Наутро я была столь же безобразна, что и накануне; я нашла силы сесть на велосипед; это было воскресенье, на дороге в Шамбери было много велосипедистов, и большинство из тех, кто встречался со мной, присвистывали от удивления или громко смеялись. В последующие дни каждый раз, как я входила в какой-нибудь магазин, все взгляды обращались ко мне. Одна женщина с тревогой спросила меня: «Это… это несчастный случай?» Я долгое время сожалела, что не сказала ей в ответ: «Нет, это от рождения». Как-то ближе к вечеру я опередила Сартра и ждала его на перекрестке. Один мужчина со смехом обратился ко мне: «И ты его ждешь после того, что он с тобой сделал?»
Между тем на дорогах Юры появились признаки осени. Когда утром мы выходили из отеля, белый туман окутывал окрестности, откуда уже доносился запах палой листвы. Мало-помалу сквозь пелену прорывалось солнце, она распадалась клочьями, нас пронизывали жаркие солнечные лучи, и мое тело детской радостью отзывалось на ласковое тепло. Однажды вечером за столом постоялого двора Сартр снова принялся за свою пьесу. Нет, он не отказывался от Атридов; он нашел способ использовать их историю, чтобы оспорить моральный порядок, чтобы отвергнуть покаяние, которое Виши и Германия пытались навязать нам, чтобы говорить о свободе. На первую картину его вдохновил город Санторини, прием которого показался нам столь мрачным: Эмборио, его слепые стены, палящее солнце.
Колетт Одри указала нам деревню возле Шалона, откуда легко можно было «перейти». Не знаю, сколько нас было утром, шагавших взад и вперед по главной улице с одним и тем же намерением. Ближе к вечеру нас оказалось больше двадцати, все на велосипедах, собравшихся вокруг проводника. Я узнала пару, которую часто видела во «Флоре»: красивый светловолосый парень с золотистой бородкой и красивая девушка, тоже светловолосая, чешка. Узкие тропки через лес привели нас к дороге, огороженной колючей проволокой; мы проскользнули под ней и поспешили рассеяться. Я предполагаю, что немецкие часовые были в сговоре, поскольку проводник не принял никаких мер предосторожности.

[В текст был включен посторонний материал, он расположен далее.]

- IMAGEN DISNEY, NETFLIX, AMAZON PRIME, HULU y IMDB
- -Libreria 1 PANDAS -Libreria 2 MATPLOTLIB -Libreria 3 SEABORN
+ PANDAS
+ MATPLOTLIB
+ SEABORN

Бургундию с ее богато раскрашенными осенью виноградниками я нашла очень красивой; однако в кармане у нас не было больше ни су, и мы мучились от голода до самого Осера, где нас ждал денежный перевод; едва успев получить его, мы побежали в ресторан, где нам подали только шпинат. В Париж мы вернулись поездом.

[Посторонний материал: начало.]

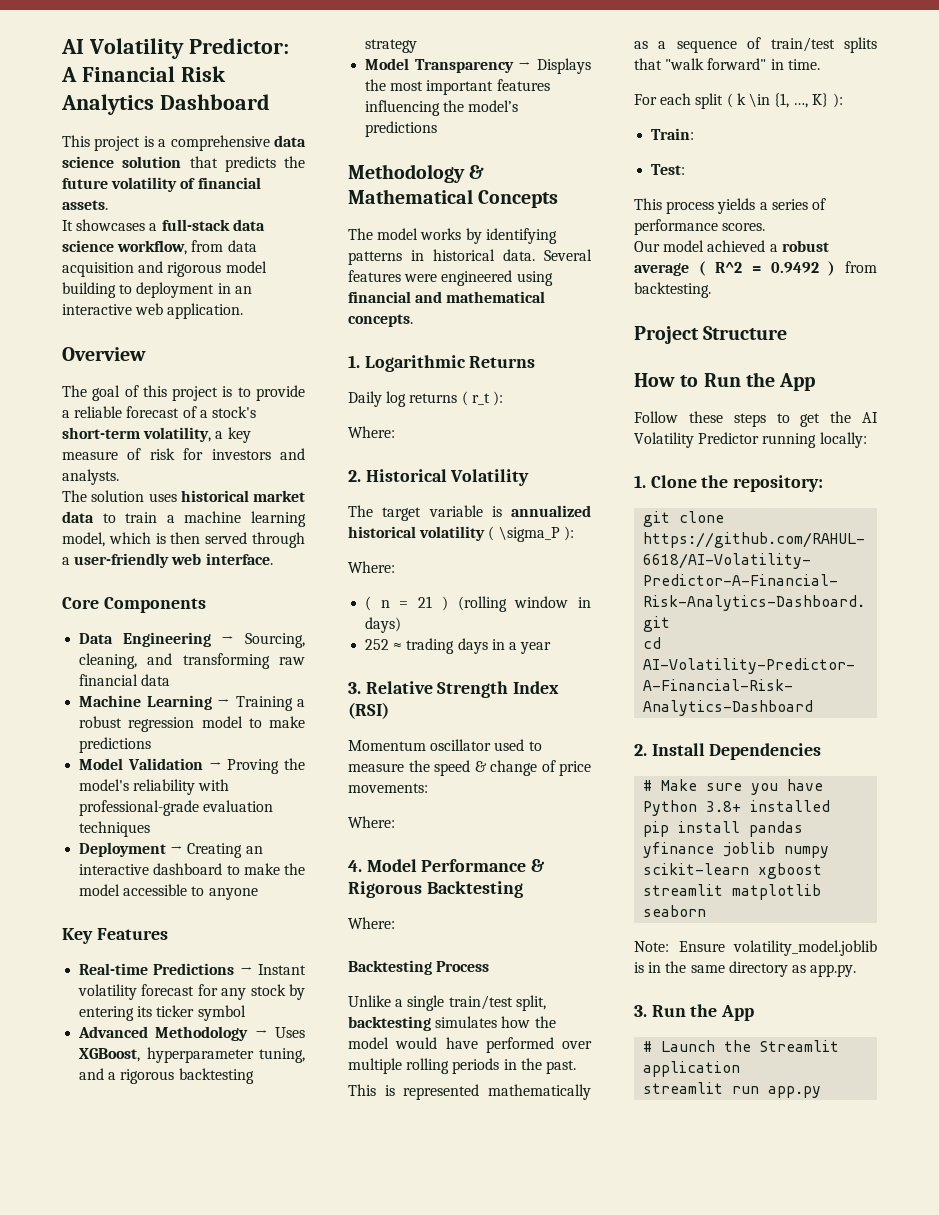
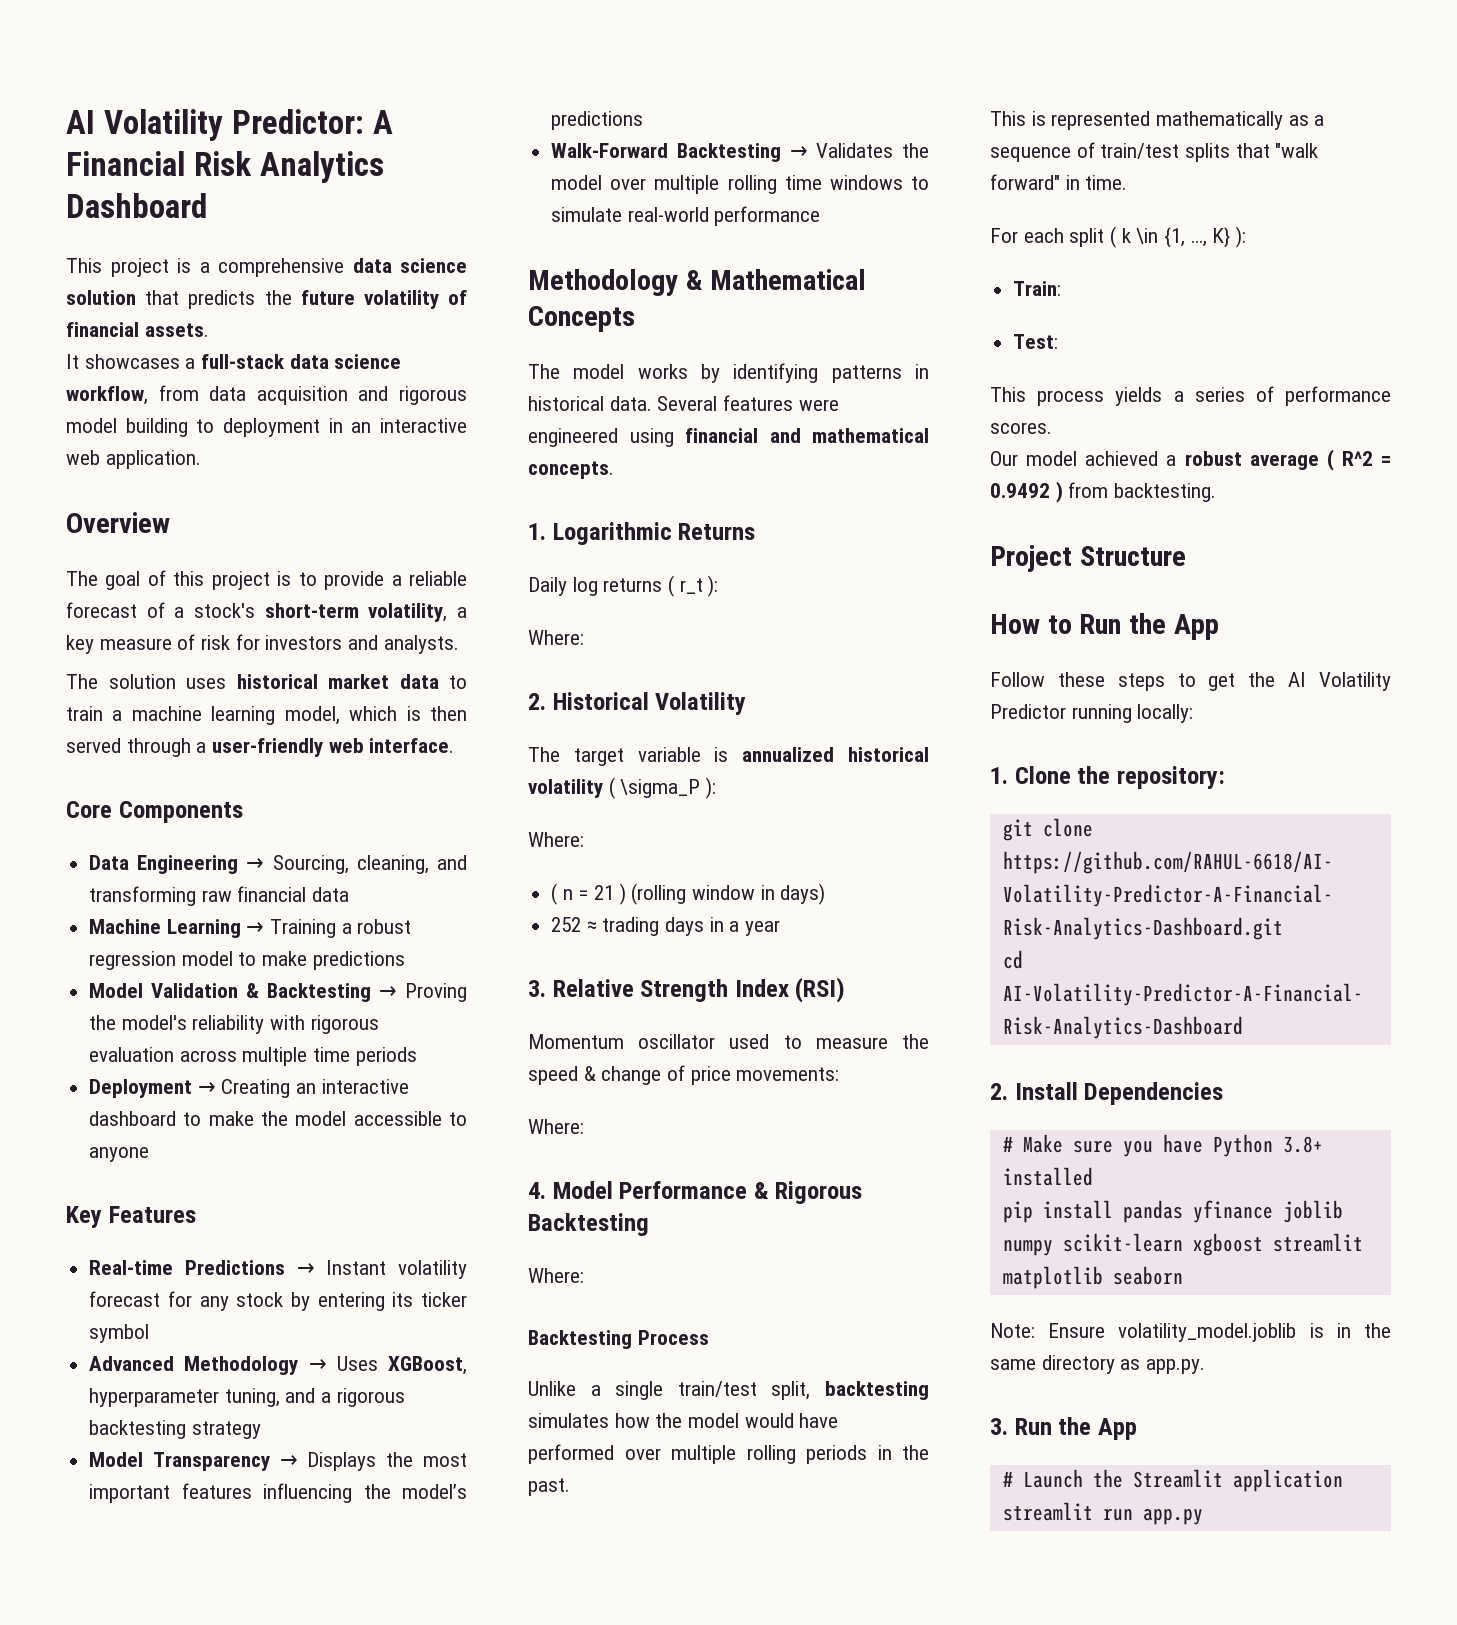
- Model Validation → Proving the model's reliability with professional-grade evaluation techniques
+ Model Validation & Backtesting → Proving the model's reliability with rigorous evaluation across multiple time periods
+ Walk-Forward Backtesting → Validates the model over multiple rolling time windows to simulate real-world performance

Я прожила счастливые недели и приобрела опыт, который оказывал на меня свое воздействие в течение двух или трех лет: я прикоснулась к смерти; учитывая ужас, который она всегда мне внушала, для меня большое значение имело то, что я подошла к ней так близко. Я говорила себе: «Я могла бы никогда не очнуться», и внезапно начинало казаться, что умереть невероятно легко; тогда я осознала то, что прежде читала у Лукреция и что знала сама: совершенно точно смерть — это ничто; не умираешь никогда; не остается никого, чтобы претерпеть смерть. Я подумала, что окончательно освободилась от своих страхов.

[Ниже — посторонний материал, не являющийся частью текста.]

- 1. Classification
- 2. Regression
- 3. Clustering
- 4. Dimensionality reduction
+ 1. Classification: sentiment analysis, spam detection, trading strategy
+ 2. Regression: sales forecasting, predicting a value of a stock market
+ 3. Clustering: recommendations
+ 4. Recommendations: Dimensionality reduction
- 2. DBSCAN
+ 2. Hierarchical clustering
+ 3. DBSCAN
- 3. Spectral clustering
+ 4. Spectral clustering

Свои каникулы мы закончили у мадам Лемэр и вернулись в Париж к началу занятий. За лето политический климат изменился; 13 августа у ворот Сен-Дени коммунисты устроили мятеж: 19-го двое манифестантов были расстреляны. 23 августа убит немецкий военный. 28 августа, по окончании церемонии по случаю отправки на русский фронт Французской народной партии, Поль Колетт стрелял в Лаваля и Деа. На железнодорожных путях происходили многочисленные саботажи. Французские власти обещали вознаграждение размером в миллион тому, кто поможет арестовать виновника этого преступления. Пюшё начал крупную полицейскую операцию против коммунистов обеих зон. Немцы не говорили больше о дружбе, они угрожали. Они издали декрет, грозивший смертью любому, кто поддастся коммунистической пропаганде; они создали специальный трибунал, чтобы судить людей, обвиненных в антинемецкой деятельности. Распространенным 22 августа распоряжением они учредили свою систему наказаний: за каждого убитого члена рейхсвера будут расстреливать определенное число заложников. 30 августа они сообщили о казни пяти коммунистов и трех «шпионов». С тех пор на парижских стенах появились сменявшие друг друга красные или желтые афиши, окаймленные черным, похожие на те, что взволновали меня десять месяцев назад: расстрелянных заложников обычно отбирали среди коммунистов или евреев. В октябре были убиты два немецких офицера, один в Нанте, другой в Бордо, девяносто восемь французов были расстреляны: двадцать семь из них в административном порядке содержались в лагере Шатобриана.